Her funeral arrangements are not finalized. Edwin said she donated her body to the anatomy department at Wright State’s Boonshoft School of Medicine, where she volunteered.
“We’ll have a memorial service sometime before Easter,” he said.
As for him, he’s now chairman of the United States Anti-Doping Agency (USADA) and chairman of the board of Laureus World Sports Academy Sport for Good Foundation, the London- and New York-based charity that funds and promotes sports worldwide as a tool for social change.
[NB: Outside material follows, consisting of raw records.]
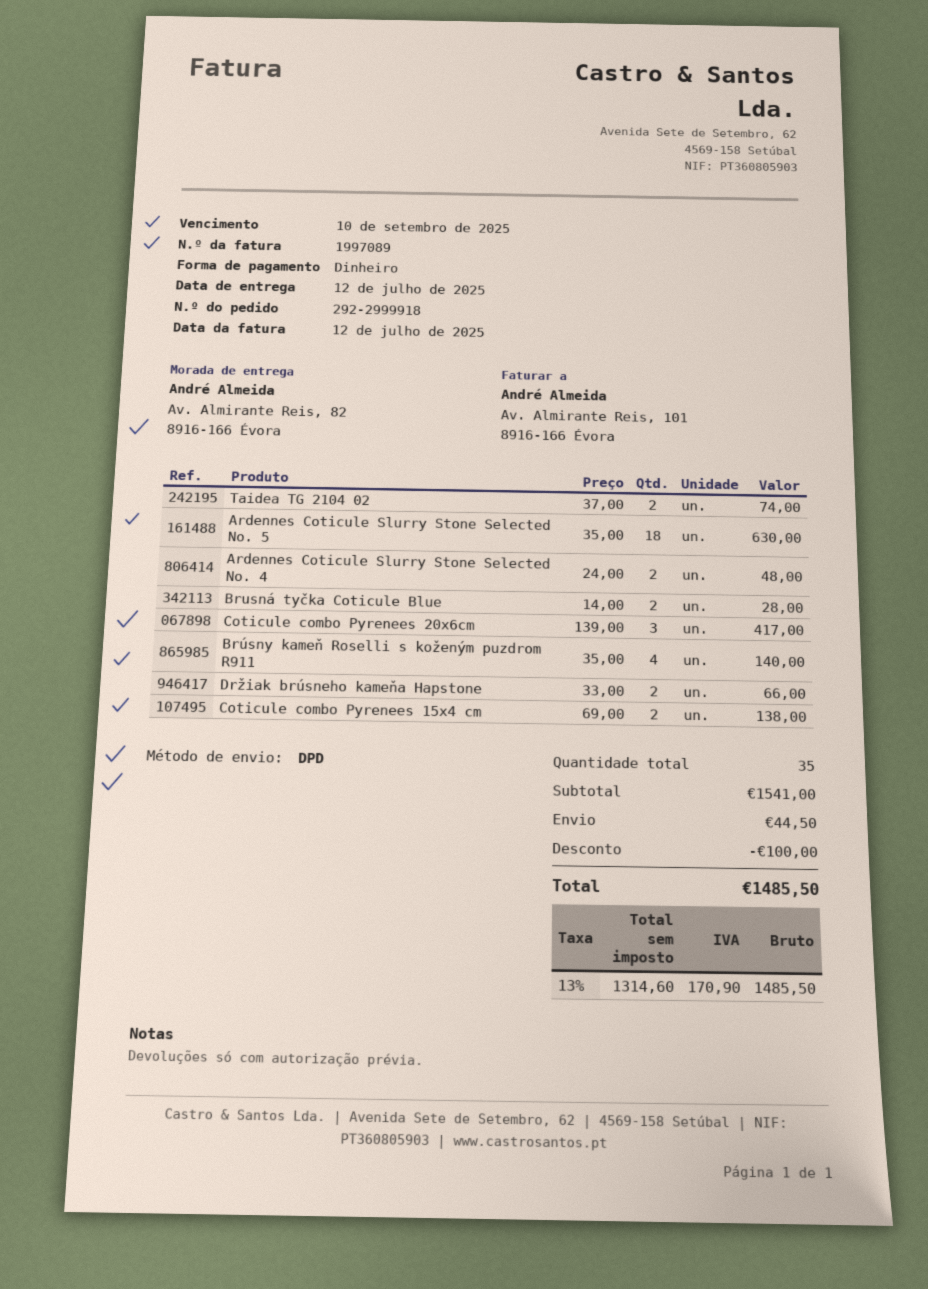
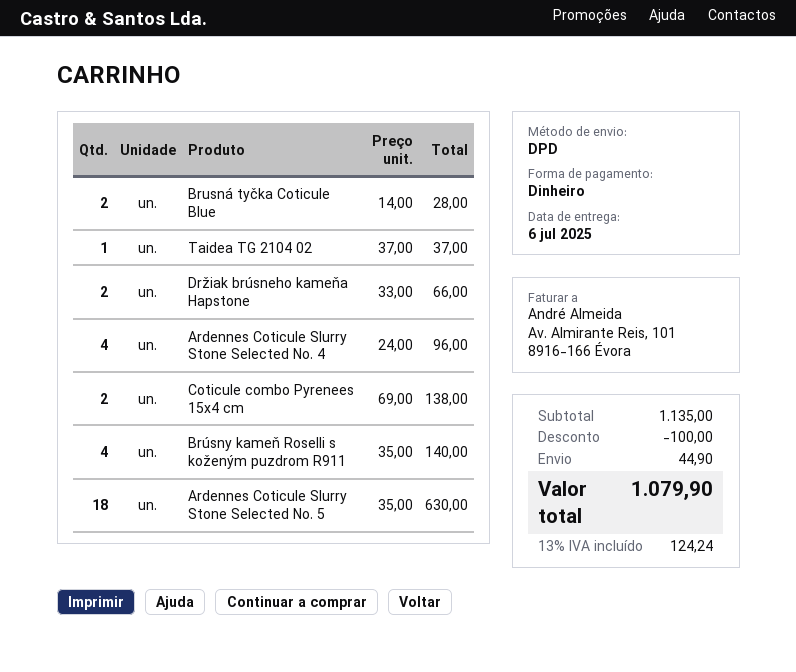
delivery date: 2025-07-12 -> 2025-07-06
Taidea TG 2104 02: 2 x 37.00 = 74.00 -> 1 x 37.00 = 37.00
Ardennes Coticule Slurry Stone Selected No. 4: 2 x 24.00 = 48.00 -> 4 x 24.00 = 96.00
Coticule combo Pyrenees 20x6cm: 3 x 139.00 = 417.00 -> none
subtotal: 1541.00 -> 1135.00
shipping: 44.50 -> 44.90
tax: 13% = 170.90 -> 13% = 124.24
total: 1485.50 -> 1079.90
Over the years through the Laureus Sport for Good Foundation, he has tackled such social issues as youth homelessness, HIV and AIDS awareness in South Africa, landmine injuries in Cambodia, discrimination in Germany, orphaned children in Peru, street violence in the United States — some 100 projects in six continents.
And much of it reflects back to his mom.
“She’s the one who made this a success story,” he once told me. “She’s the one who gave me the lessons I now try to pass on.”